··· SUPPLIED RECORDS
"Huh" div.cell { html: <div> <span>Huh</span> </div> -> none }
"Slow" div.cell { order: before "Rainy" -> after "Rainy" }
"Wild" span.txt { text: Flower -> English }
······
··· SUPPLIED RECORDS
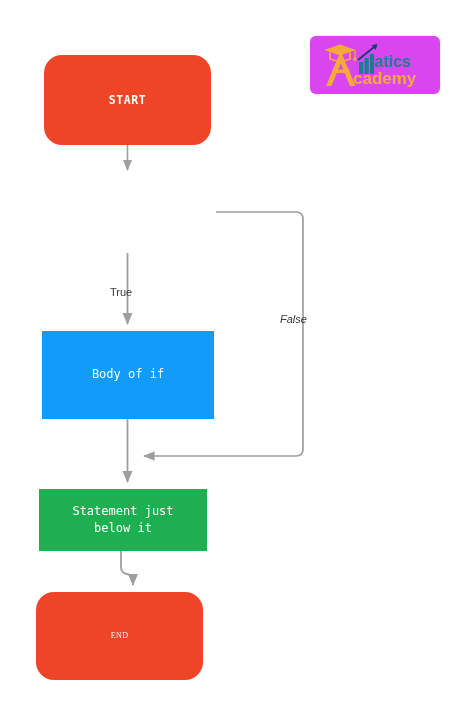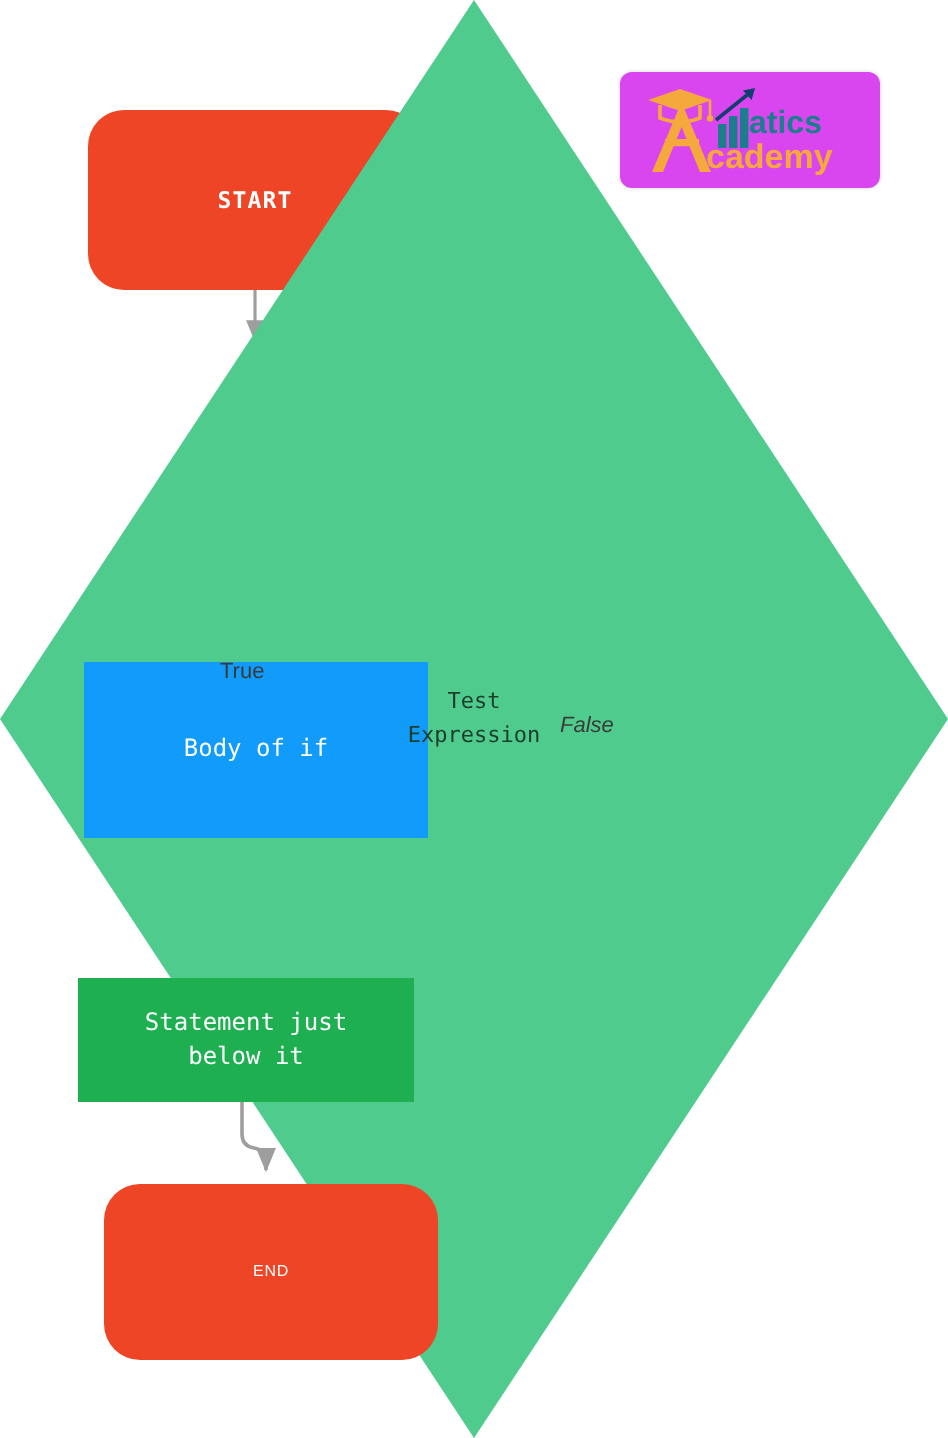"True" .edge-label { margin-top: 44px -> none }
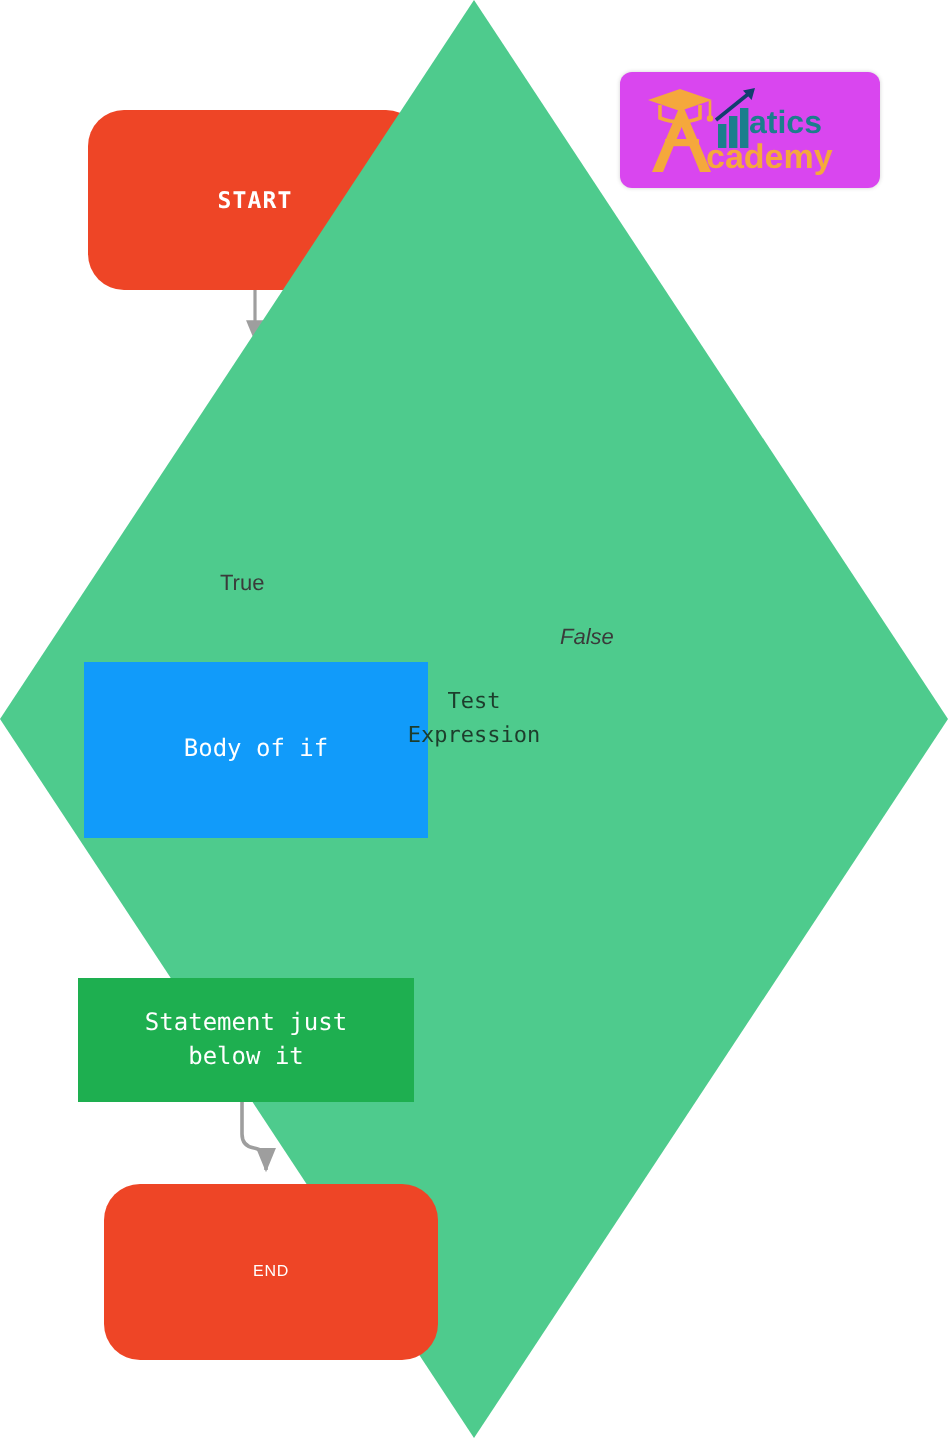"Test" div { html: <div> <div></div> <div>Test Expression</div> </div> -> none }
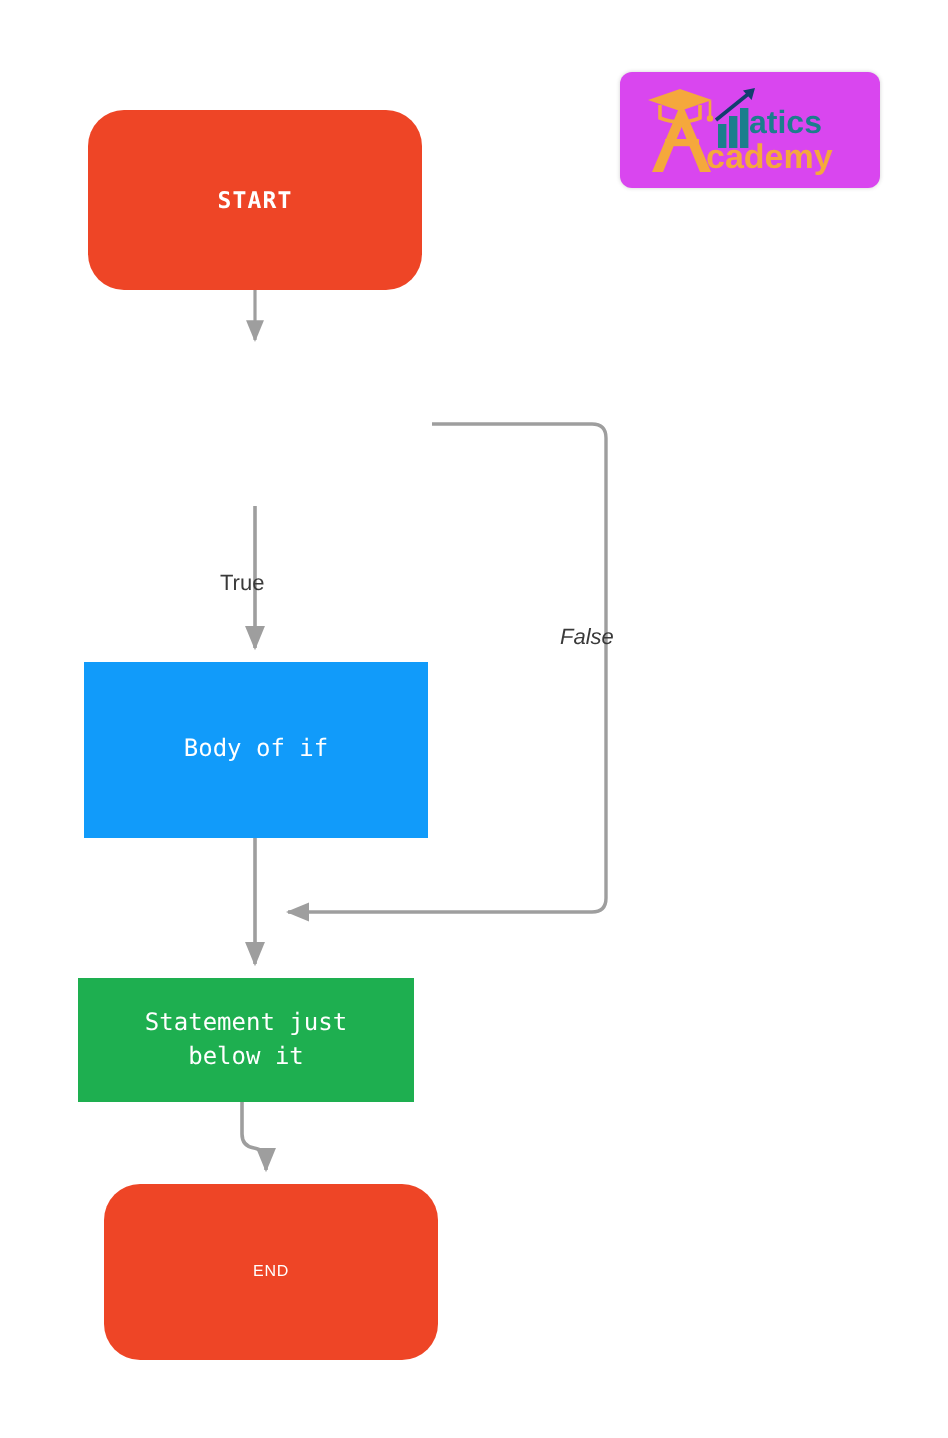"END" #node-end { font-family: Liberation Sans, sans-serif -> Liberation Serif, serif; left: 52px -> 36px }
······
··· SUPPLIED RECORDS
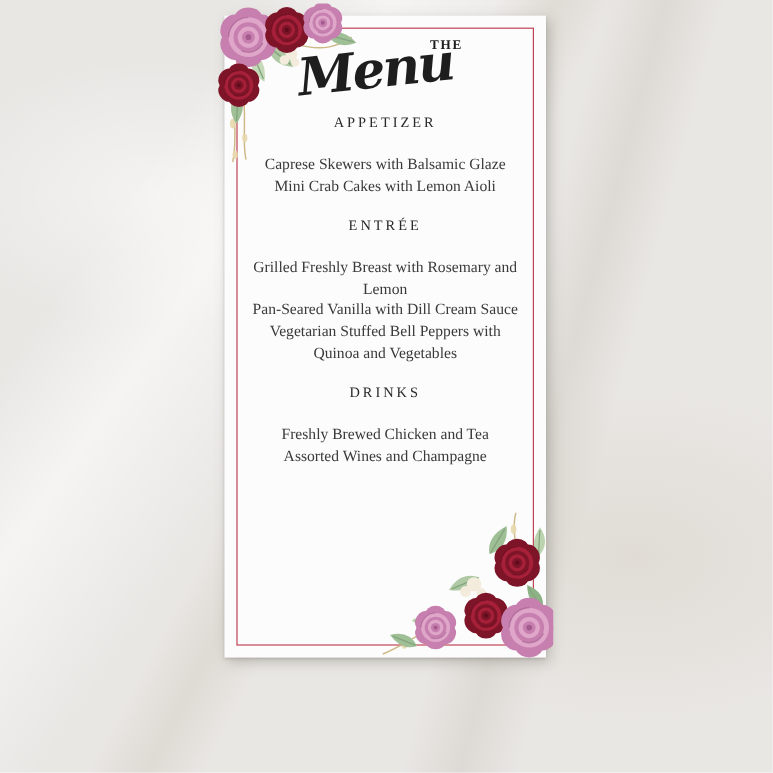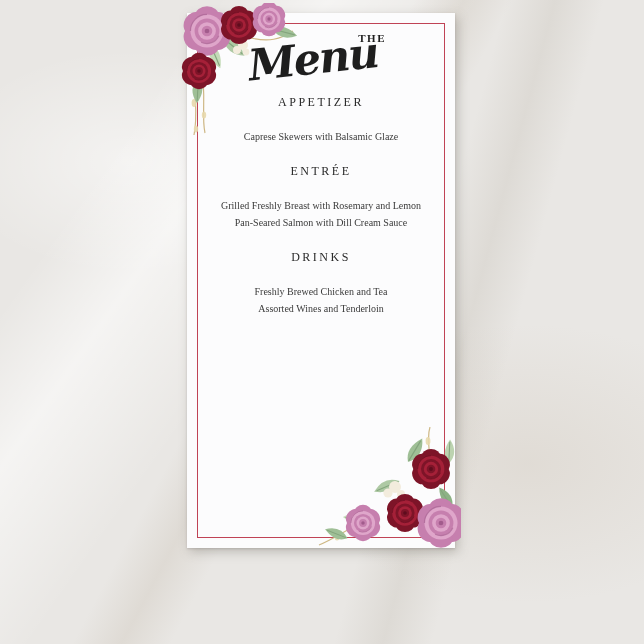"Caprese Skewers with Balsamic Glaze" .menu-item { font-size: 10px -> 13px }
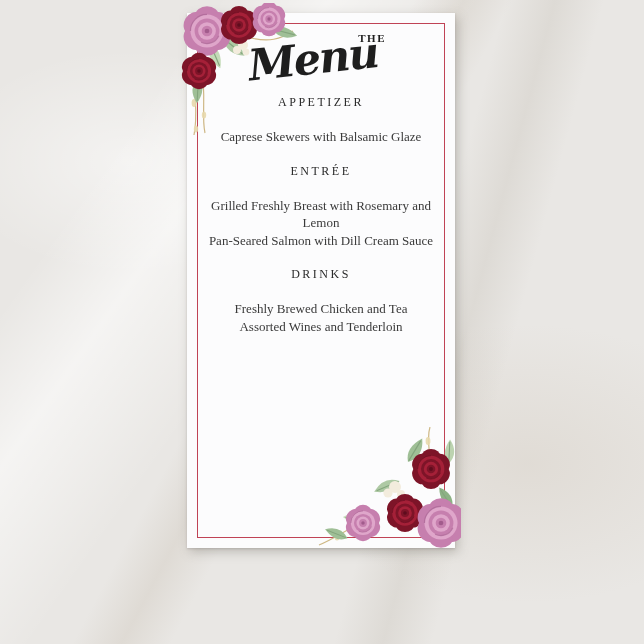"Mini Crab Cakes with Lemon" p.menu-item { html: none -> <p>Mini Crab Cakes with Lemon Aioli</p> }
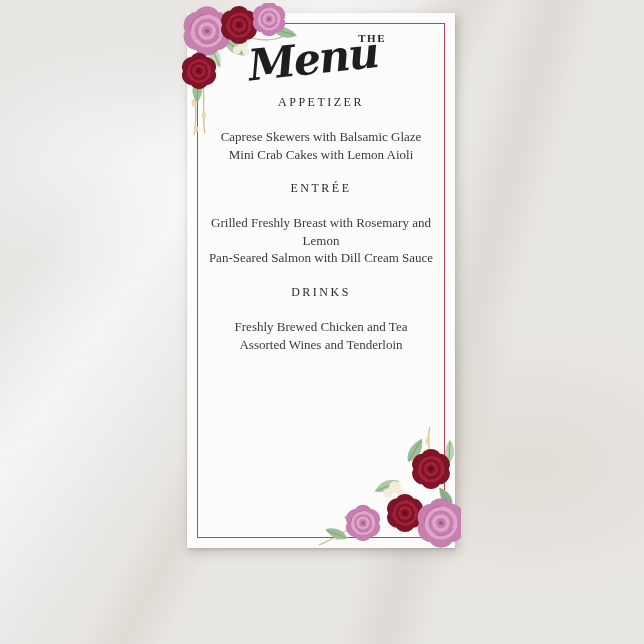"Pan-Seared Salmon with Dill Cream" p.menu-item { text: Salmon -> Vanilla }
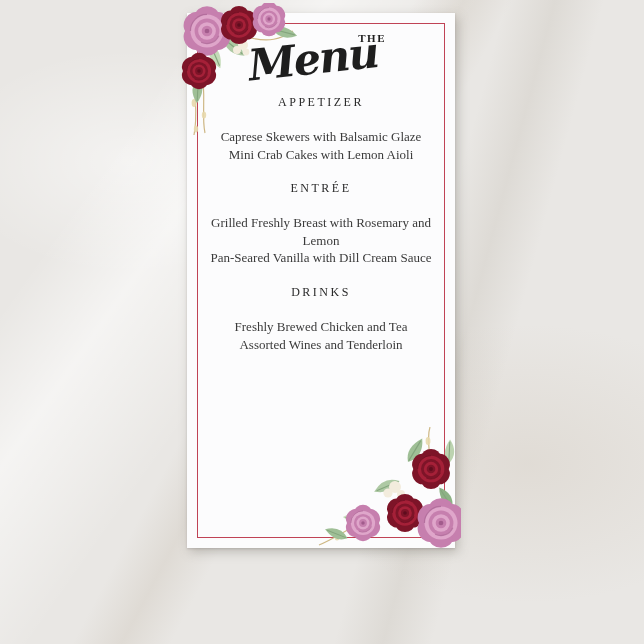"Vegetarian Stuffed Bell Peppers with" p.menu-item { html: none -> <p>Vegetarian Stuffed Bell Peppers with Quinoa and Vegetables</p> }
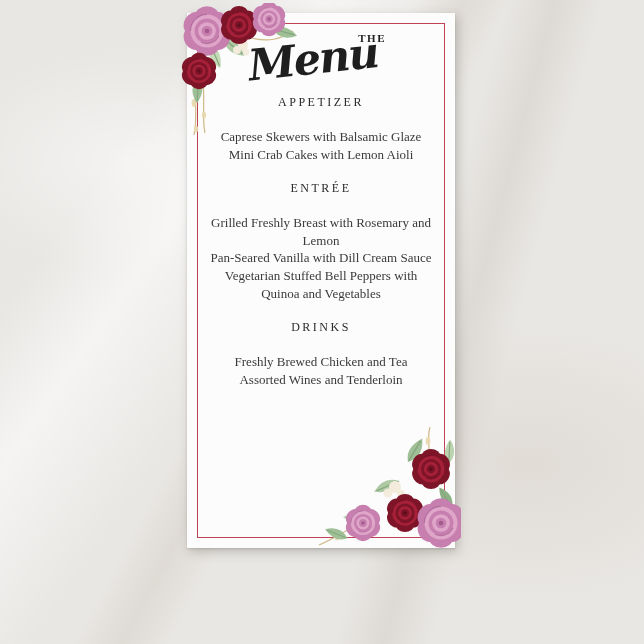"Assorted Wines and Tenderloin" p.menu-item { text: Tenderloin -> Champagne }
······
* _TASK INSTRUCTIONS_:
Which lines contain "cell"? Copy each of them from the listing.

* _COMPLETED TASK_:
"Huh" div.cell { html: <div> <span>Huh</span> </div> -> none }
"Slow" div.cell { order: before "Rainy" -> after "Rainy" }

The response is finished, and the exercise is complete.